» **DESCRIPTION OF THE TASK**: Out of the entries that follow, copy each line containing "choose".

_ _ _

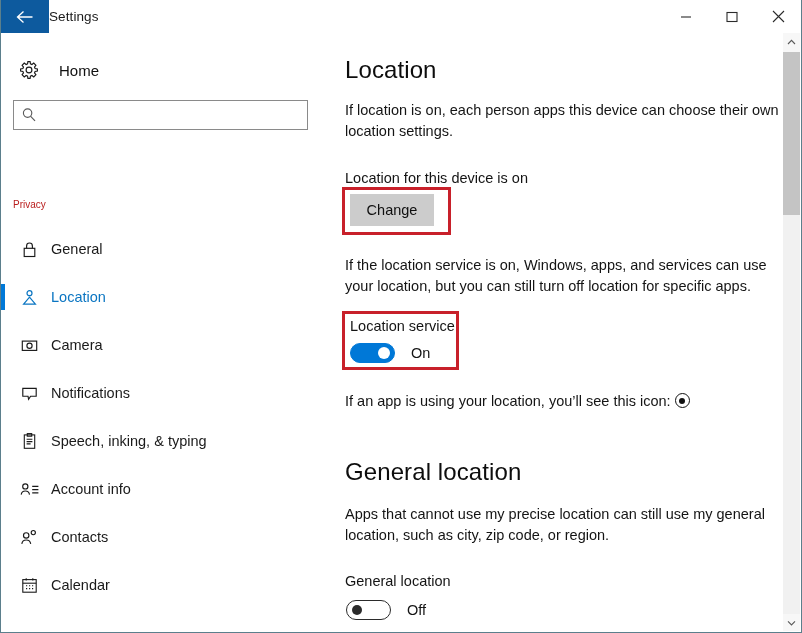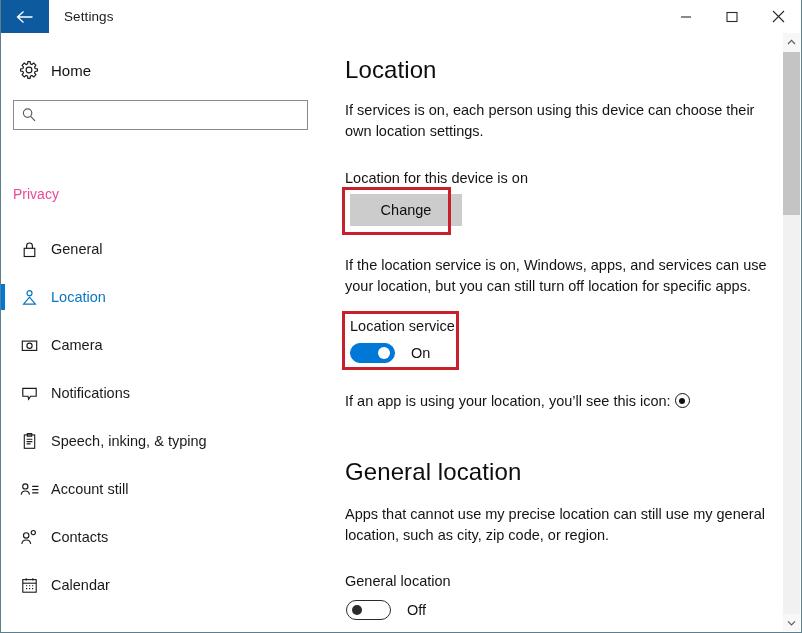--- a/index.html
+++ b/index.html
@@ -52,7 +52,6 @@
     color: #1a1a1a;
     display: flex;
     align-items: center;
-    padding-left: 15px;
     letter-spacing: 0.1px;
     flex: 1 1 auto;
   }

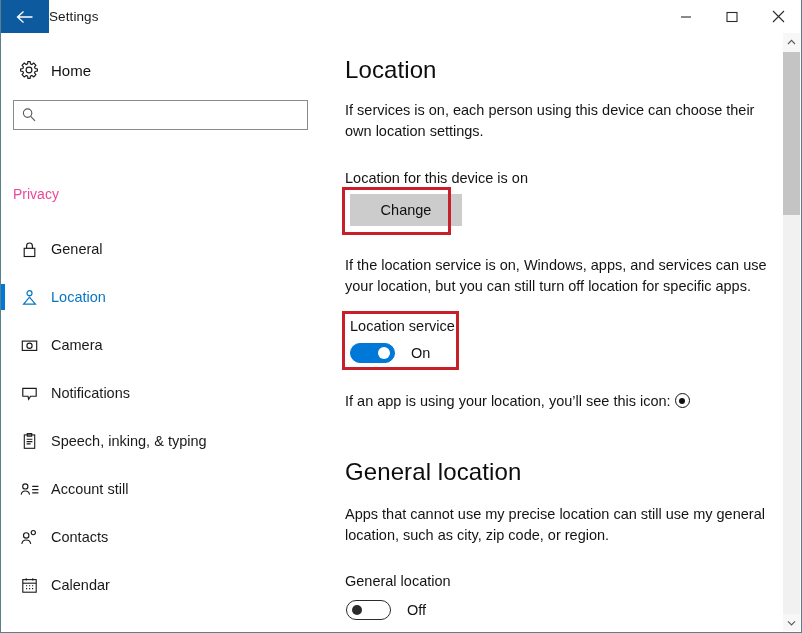--- a/index.html
+++ b/index.html
@@ -99,7 +99,7 @@
   #home-label {
     font-size: 15px;
     color: #111111;
-    margin-left: 0px;
+    margin-left: 8px;
   }
 
   #search-wrap {

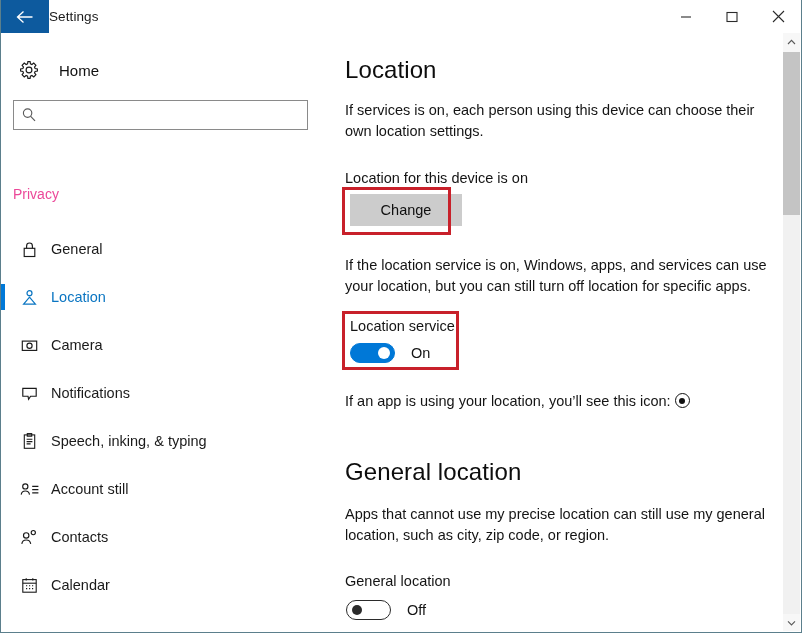--- a/index.html
+++ b/index.html
@@ -515,7 +515,7 @@
 
       <h1 class="section-title" style="position:absolute; top:23px; left:24px;">Location</h1>
 
-      <p class="body-text" style="position:absolute; top:67px; left:24px;">If services is on, each person using this device can choose their own location settings.</p>
+      <p class="body-text" style="position:absolute; top:67px; left:24px;">If location is on, each person apps this device can choose their own location settings.</p>
 
       <div class="inline-label" style="position:absolute; top:137px; left:24px;">Location for this device is on</div>
 

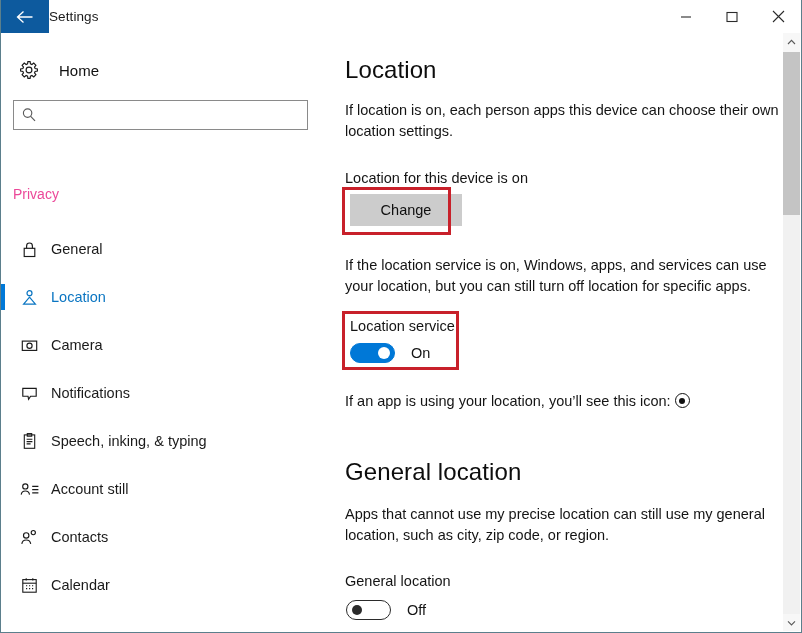--- a/index.html
+++ b/index.html
@@ -136,10 +136,10 @@
 
   #category-label {
     position: absolute;
-    top: 153px;
+    top: 166px;
     left: 12px;
-    font-size: 14px;
-    color: #ec4899;
+    font-size: 10px;
+    color: #b91c1c;
   }
 
   #nav-list {

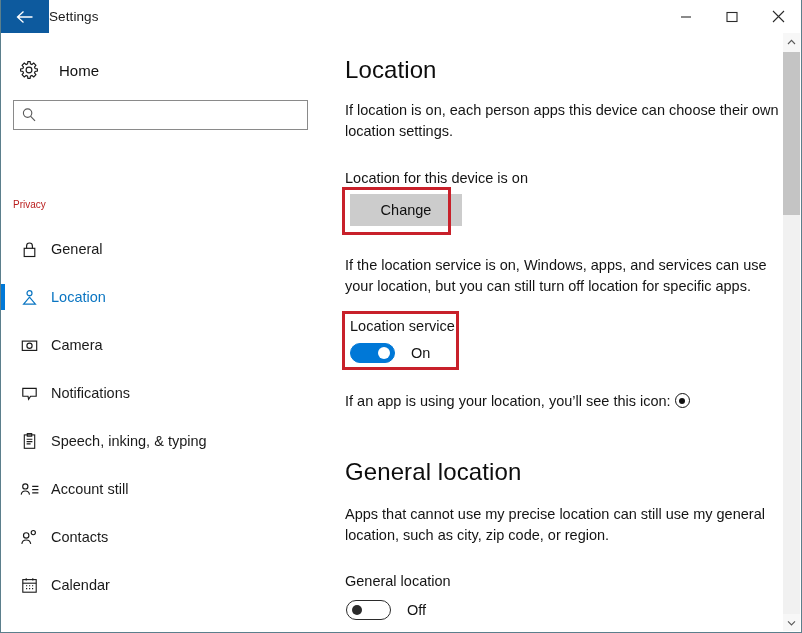--- a/index.html
+++ b/index.html
@@ -222,7 +222,7 @@
     background: #cccccc;
     border: 1px solid #cccccc;
     padding: 0;
-    width: 112px;
+    width: 84px;
     height: 32px;
     cursor: default;
     line-height: 30px;

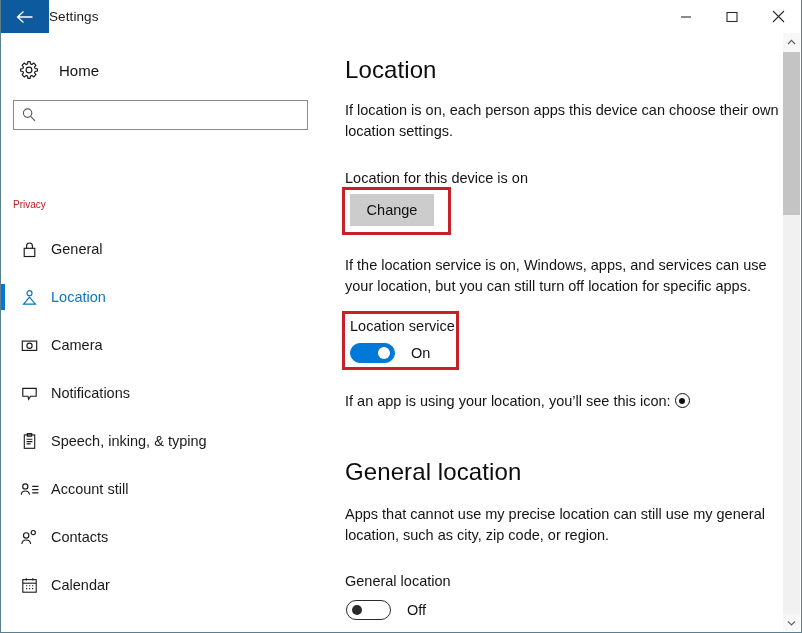--- a/index.html
+++ b/index.html
@@ -475,7 +475,7 @@
             </g>
           </svg>
         </span>
-        <span class="lbl">Account still</span>
+        <span class="lbl">Account info</span>
       </div>
 
       <div class="nav-item">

_ _ _

» **YOUR SOLUTION**:
-      <p class="body-text" style="position:absolute; top:67px; left:24px;">If services is on, each person using this device can choose their own location settings.</p>
+      <p class="body-text" style="position:absolute; top:67px; left:24px;">If location is on, each person apps this device can choose their own location settings.</p>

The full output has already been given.